Model Context Protocol: The Emerging Standard for AI Tool Integration
Model Context Protocol (MCP) is how AI agents discover and invoke external tools without being trained on their specifics. Instead of hardcoding integrations into every AI platform, MCP creates a transport layer where tool servers advertise what they can do, and agents invoke them dynamically. GitHub Copilot, Claude, and increasingly every enterprise AI platform are converging on this standard.
Why standardization matters for agent ecosystems
Before MCP, integrating a new tool into an AI platform required writing a custom integration per platform — APIs, plugins, and function-calling schemes differed. MCP provides a standard interface where tool servers advertise what they can do, and agents invoke them dynamically. This reduces duplication across platforms.
An MCP server says: "I am a Stripe API server. I have a method called charge_customer(amount, currency). Here is my schema." An agent can then call that method without platform-specific binding code. Add a new tool: write one MCP server, and every MCP-compliant agent can use it immediately.
How MCP works at runtime
An MCP server runs locally or in the cloud. It exposes a JSON-RPC interface describing available tools: their names, schemas (required parameters, types), and descriptions. An agent connects to one or more MCP servers at startup and builds a unified tool registry. When the agent needs to call a tool, it looks it up in the registry, validates parameters against the schema, and invokes it over JSON-RPC.

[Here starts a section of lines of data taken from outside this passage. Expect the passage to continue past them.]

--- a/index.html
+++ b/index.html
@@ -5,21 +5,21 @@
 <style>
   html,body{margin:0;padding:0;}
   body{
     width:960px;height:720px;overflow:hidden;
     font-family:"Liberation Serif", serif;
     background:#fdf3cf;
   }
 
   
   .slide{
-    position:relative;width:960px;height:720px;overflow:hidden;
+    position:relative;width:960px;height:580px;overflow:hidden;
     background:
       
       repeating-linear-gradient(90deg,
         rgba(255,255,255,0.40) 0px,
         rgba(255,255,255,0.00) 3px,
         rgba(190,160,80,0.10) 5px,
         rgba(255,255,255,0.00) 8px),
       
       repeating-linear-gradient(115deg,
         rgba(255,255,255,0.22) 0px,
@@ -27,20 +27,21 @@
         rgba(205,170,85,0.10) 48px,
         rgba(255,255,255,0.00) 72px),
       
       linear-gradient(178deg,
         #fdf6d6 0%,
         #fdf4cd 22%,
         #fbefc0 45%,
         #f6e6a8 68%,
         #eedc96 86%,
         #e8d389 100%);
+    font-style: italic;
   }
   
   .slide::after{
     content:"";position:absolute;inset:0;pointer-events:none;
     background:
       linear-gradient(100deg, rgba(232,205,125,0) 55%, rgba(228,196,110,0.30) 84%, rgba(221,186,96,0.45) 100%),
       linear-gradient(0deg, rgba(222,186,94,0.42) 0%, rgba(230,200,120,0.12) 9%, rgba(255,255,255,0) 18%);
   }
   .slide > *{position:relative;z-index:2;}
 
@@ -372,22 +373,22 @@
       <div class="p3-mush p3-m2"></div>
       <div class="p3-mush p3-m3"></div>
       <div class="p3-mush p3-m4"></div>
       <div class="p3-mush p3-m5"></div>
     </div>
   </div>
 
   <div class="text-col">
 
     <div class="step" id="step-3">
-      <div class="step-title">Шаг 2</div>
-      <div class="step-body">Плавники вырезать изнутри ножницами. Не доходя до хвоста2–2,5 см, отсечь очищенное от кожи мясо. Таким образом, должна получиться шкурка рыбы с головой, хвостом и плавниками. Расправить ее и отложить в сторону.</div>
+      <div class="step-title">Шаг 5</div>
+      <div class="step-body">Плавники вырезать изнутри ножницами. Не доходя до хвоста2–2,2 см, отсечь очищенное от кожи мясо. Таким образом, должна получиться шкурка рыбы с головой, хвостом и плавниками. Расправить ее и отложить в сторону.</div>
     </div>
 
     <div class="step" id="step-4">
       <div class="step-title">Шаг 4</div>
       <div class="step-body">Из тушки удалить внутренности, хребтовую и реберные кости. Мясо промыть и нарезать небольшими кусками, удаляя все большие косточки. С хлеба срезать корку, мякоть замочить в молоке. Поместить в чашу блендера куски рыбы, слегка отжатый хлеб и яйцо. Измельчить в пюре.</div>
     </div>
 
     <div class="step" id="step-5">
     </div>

This is simpler than it sounds, but the implications are profound. Tool discovery is dynamic, schemas are machine-readable, and agents can reason about what tools are available before calling them.

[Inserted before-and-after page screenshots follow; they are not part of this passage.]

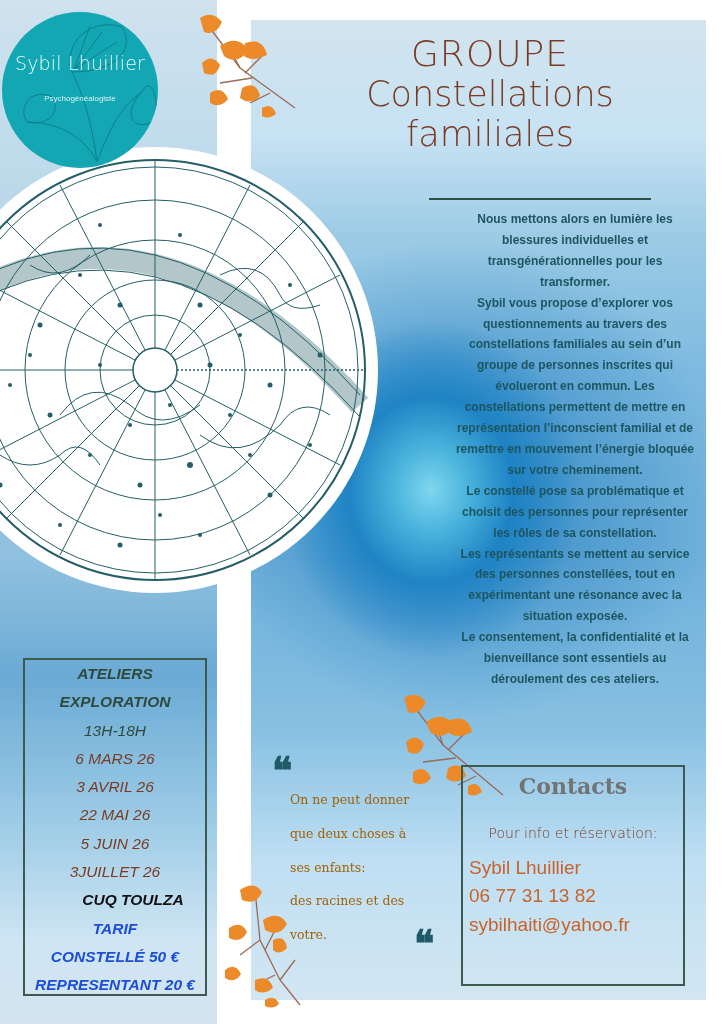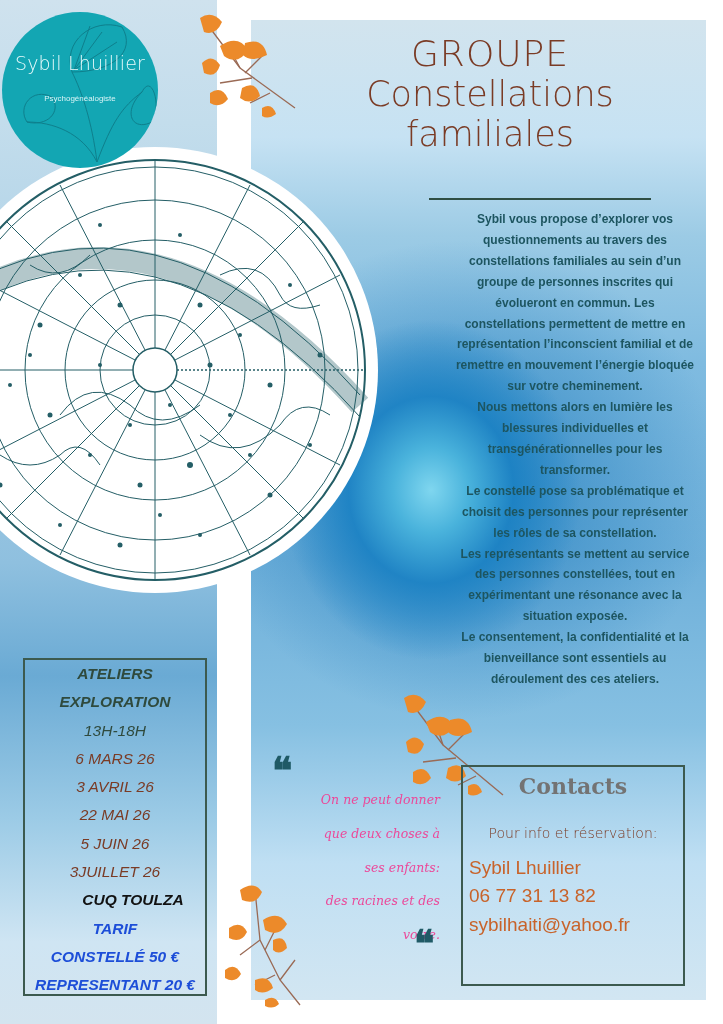--- a/index.html
+++ b/index.html
@@ -68,23 +68,23 @@
   .s-head { color: #2f4a3d; font-weight: bold; }
   .s-time { color: #2f4a3d; }
   .s-date { color: #7a3b25; }
   .s-place { color: #111111; font-weight: bold; padding-left: 36px; }
   .s-price { color: #1d4ed8; font-weight: bold; }
   .quote-mark {
     position: absolute; font-family: "DejaVu Serif", serif; font-weight: bold;
     font-size: 38px; color: #1f5a66; line-height: 1;
   }
   .quote {
-    position: absolute; left: 290px; top: 783px; width: 150px; text-align: right;
-    font-family: "DejaVu Serif", serif; font-style: italic; font-size: 12.5px;
-    line-height: 33.8px; color: #ec4899;
+    position: absolute; left: 290px; top: 783px; width: 150px; text-align: left;
+    font-family: "DejaVu Serif", serif; font-size: 12.5px;
+    line-height: 33.8px; color: #a16207;
   }
   .contacts-box {
     position: absolute; left: 461px; top: 765px; width: 224px; height: 221px;
     border: 2px solid #3c5a4f; box-sizing: border-box;
   }
   .contacts-title {
     position: absolute; left: 0; right: 0; top: 6px; text-align: center;
     font-family: "DejaVu Serif", serif; font-weight: bold; font-size: 22px; color: #737373;
   }
   .contacts-sub {
@@ -238,22 +238,22 @@
 </svg>
 
 <div class="title">
   <div class="l1">GROUPE</div>
   <div class="l2">Constellations</div>
   <div class="l3">familiales</div>
 </div>
 <div class="divider"></div>
 
 <div class="body-text">
+  <p>Nous mettons alors en lumière les blessures individuelles et transgénérationnelles pour les transformer.</p>
   <p>Sybil vous propose d’explorer vos questionnements au travers des constellations familiales au sein d’un groupe de personnes inscrites qui évolueront en commun. Les constellations permettent de mettre en représentation l’inconscient familial et de remettre en mouvement l’énergie bloquée sur votre cheminement.</p>
-  <p>Nous mettons alors en lumière les blessures individuelles et transgénérationnelles pour les transformer.</p>
   <p>Le constellé pose sa problématique et choisit des personnes pour représenter les rôles de sa constellation.</p>
   <p>Les représentants se mettent au service des personnes constellées, tout en expérimentant une résonance avec la situation exposée.</p>
   <p>Le consentement, la confidentialité et la bienveillance sont essentiels au déroulement des ces ateliers.</p>
 </div>
 
 <div class="schedule-box">
   <div class="s-head">ATELIERS</div>
   <div class="s-head">EXPLORATION</div>
   <div class="s-time">13H-18H</div>
   <div class="s-date">6 MARS 26</div>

What this means for teams and platforms
For teams, MCP means you can package your internal APIs, databases, and services as MCP servers and connect them to any AI platform that supports MCP. No vendor lock-in. If you have a custom Stripe integration, a Jira workflow handler, or an internal database query layer, you write it once and expose it via MCP. Then you connect it to Copilot, Claude, your own agents — everywhere.
For platforms, MCP provides a path for standardized tool integration. GitHub Copilot and Anthropic's Claude support MCP, and community contributions are building a catalog of available servers.

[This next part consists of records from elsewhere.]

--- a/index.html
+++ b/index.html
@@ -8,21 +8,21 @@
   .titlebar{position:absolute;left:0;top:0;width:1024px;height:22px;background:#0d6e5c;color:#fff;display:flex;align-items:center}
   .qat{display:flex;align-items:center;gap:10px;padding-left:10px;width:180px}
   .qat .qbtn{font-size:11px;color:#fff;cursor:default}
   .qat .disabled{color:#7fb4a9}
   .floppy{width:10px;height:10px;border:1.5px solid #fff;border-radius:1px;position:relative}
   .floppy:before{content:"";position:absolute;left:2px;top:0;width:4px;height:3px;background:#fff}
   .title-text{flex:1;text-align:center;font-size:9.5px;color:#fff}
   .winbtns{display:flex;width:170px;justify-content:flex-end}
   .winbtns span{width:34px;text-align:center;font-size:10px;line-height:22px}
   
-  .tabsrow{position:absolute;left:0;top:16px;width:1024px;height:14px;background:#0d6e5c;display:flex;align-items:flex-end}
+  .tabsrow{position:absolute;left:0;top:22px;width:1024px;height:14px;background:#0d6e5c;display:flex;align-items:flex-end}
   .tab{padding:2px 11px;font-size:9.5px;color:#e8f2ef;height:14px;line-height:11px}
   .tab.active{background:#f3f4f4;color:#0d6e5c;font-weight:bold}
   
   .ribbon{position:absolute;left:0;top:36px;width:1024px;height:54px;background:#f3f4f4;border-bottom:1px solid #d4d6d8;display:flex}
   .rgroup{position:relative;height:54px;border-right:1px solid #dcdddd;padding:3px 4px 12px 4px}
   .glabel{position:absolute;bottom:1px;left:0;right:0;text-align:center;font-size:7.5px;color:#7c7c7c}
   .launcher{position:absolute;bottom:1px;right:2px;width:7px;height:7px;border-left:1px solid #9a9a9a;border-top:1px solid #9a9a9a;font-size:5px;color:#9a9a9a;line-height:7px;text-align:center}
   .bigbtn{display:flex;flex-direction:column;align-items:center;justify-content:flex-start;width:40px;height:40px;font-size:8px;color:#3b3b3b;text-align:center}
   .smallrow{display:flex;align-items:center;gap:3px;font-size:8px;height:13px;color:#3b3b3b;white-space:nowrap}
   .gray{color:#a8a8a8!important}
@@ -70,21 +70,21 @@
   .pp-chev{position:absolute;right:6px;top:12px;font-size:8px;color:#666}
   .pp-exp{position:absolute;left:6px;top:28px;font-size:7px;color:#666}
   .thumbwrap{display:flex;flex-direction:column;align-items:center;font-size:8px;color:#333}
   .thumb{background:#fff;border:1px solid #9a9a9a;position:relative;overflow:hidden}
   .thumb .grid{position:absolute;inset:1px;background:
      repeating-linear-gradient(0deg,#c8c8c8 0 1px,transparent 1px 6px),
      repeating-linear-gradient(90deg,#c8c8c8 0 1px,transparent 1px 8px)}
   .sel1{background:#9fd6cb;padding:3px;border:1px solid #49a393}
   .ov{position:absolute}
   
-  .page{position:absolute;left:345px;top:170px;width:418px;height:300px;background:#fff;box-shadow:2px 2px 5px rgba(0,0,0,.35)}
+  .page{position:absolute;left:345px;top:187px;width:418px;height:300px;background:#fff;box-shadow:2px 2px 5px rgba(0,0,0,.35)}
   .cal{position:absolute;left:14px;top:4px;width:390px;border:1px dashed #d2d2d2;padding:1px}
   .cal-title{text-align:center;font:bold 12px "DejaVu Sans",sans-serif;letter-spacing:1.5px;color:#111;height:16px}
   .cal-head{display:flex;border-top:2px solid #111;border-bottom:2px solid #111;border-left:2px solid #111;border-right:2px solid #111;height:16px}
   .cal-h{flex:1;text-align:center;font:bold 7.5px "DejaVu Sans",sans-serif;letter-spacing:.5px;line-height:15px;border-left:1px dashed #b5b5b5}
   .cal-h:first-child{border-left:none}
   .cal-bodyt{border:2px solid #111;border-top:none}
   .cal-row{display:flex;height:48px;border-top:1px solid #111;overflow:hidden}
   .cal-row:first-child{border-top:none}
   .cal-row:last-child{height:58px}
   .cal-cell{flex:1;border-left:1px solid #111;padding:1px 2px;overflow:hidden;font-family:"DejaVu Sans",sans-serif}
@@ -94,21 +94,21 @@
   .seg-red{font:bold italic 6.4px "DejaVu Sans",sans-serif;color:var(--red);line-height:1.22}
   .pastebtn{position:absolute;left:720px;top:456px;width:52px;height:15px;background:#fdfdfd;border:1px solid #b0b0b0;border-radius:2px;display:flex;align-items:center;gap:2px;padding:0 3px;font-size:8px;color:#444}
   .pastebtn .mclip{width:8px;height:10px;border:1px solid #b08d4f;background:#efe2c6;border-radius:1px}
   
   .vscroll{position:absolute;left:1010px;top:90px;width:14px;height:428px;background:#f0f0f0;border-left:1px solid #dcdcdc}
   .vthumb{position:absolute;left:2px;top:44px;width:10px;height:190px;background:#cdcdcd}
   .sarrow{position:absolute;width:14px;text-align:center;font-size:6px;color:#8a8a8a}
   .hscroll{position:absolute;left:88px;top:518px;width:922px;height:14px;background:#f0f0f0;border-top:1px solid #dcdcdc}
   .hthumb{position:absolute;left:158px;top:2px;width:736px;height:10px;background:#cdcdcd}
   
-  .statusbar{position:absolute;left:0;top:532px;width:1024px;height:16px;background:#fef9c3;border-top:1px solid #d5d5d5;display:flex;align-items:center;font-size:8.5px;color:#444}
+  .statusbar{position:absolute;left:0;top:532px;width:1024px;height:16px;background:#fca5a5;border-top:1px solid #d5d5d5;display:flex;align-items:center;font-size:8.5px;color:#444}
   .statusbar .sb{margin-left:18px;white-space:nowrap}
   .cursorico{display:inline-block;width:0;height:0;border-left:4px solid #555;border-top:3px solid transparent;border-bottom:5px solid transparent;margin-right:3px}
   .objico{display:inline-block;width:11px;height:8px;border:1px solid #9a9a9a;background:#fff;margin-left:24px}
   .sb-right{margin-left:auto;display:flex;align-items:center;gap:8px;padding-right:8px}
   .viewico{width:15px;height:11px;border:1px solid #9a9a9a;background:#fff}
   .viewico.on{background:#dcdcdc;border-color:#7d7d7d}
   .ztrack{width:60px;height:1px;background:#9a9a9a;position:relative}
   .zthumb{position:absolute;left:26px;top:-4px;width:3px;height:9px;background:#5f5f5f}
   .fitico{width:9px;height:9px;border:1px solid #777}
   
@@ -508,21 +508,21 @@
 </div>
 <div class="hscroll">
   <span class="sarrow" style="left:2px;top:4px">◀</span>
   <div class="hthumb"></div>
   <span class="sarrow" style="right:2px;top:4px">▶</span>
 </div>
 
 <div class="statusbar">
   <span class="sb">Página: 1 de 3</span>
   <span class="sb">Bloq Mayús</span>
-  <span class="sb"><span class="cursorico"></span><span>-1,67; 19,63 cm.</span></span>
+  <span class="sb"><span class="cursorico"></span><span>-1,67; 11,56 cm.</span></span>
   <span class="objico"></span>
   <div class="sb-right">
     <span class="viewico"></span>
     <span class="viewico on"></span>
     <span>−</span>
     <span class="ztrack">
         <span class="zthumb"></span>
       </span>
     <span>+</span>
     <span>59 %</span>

Copilot SDK and MCP integration
The Copilot SDK (now in general availability) ships with built-in MCP support. You can register an MCP server when instantiating a Copilot agent, and the agent immediately gains access to all tools the server exposes. This is a key part of why the Copilot SDK makes it practical to embed agentic workflows in products — you no longer need to rewrite integrations per platform.
Qualifying sources
Primary sources: GitHub Blog, GitHub Copilot app: The agent-native desktop experience (published June 2, 2026), which describes MCP integration with Copilot. Anthropic documentation on MCP is available at anthropic.com.
MCP is rapidly evolving. Ensure you are using the latest spec and compatible server implementations before production deployment.